Front-end code change data:
..............................

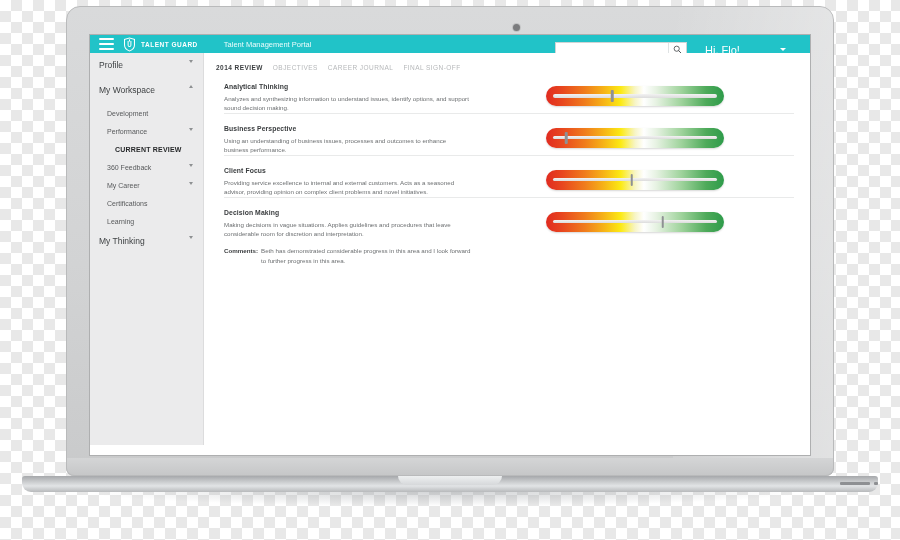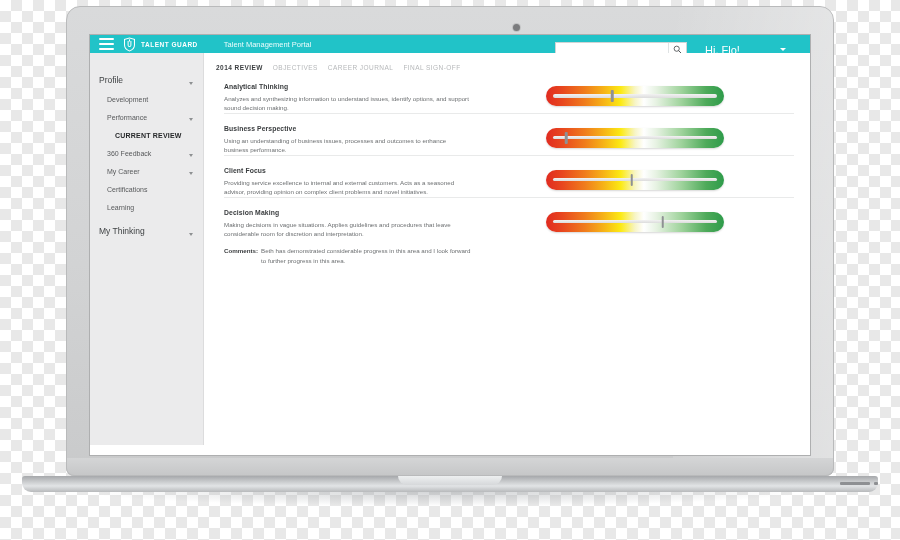--- a/index.html
+++ b/index.html
@@ -99,7 +99,7 @@
   
   .sidebar{width:114px;background:#ebebec;border-right:1px solid #dcdcdd;box-sizing:border-box;padding-top:7px;}
   .nav-row{
-    display:flex;align-items:flex-end;justify-content:space-between;
+    display:flex;align-items:flex-start;justify-content:space-between;
     padding:0 10px 0 9px;cursor:pointer;position:relative;gap:20px;
   }
   .nav-l1{height:25px;font-size:8.5px;color:#3f4244;}

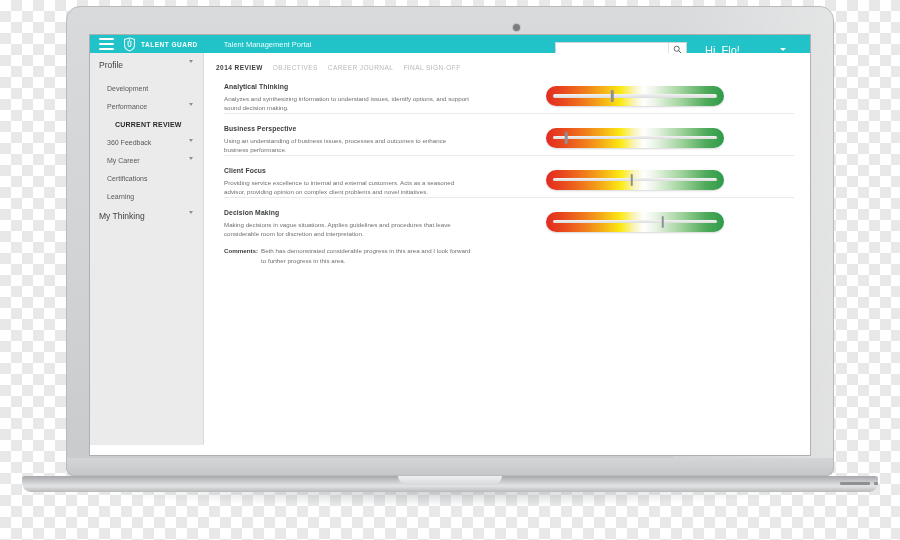--- a/index.html
+++ b/index.html
@@ -196,6 +196,10 @@
             <span>Profile</span>
             <span class="caret down"></span>
           </div>
+          <div class="nav-row nav-l1">
+            <span>My Workspace</span>
+            <span class="caret up"></span>
+          </div>
           <div class="nav-row nav-l2">
             <span>Development</span>
           </div>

..............................

▸ Directions
Output all of the entries once more, word for word, with the images removed.

▸ Answer
--- a/index.html
+++ b/index.html
@@ -99,7 +99,7 @@
   
   .sidebar{width:114px;background:#ebebec;border-right:1px solid #dcdcdd;box-sizing:border-box;padding-top:7px;}
   .nav-row{
-    display:flex;align-items:flex-end;justify-content:space-between;
+    display:flex;align-items:flex-start;justify-content:space-between;
     padding:0 10px 0 9px;cursor:pointer;position:relative;gap:20px;
   }
   .nav-l1{height:25px;font-size:8.5px;color:#3f4244;}

--- a/index.html
+++ b/index.html
@@ -196,6 +196,10 @@
             <span>Profile</span>
             <span class="caret down"></span>
           </div>
+          <div class="nav-row nav-l1">
+            <span>My Workspace</span>
+            <span class="caret up"></span>
+          </div>
           <div class="nav-row nav-l2">
             <span>Development</span>
           </div>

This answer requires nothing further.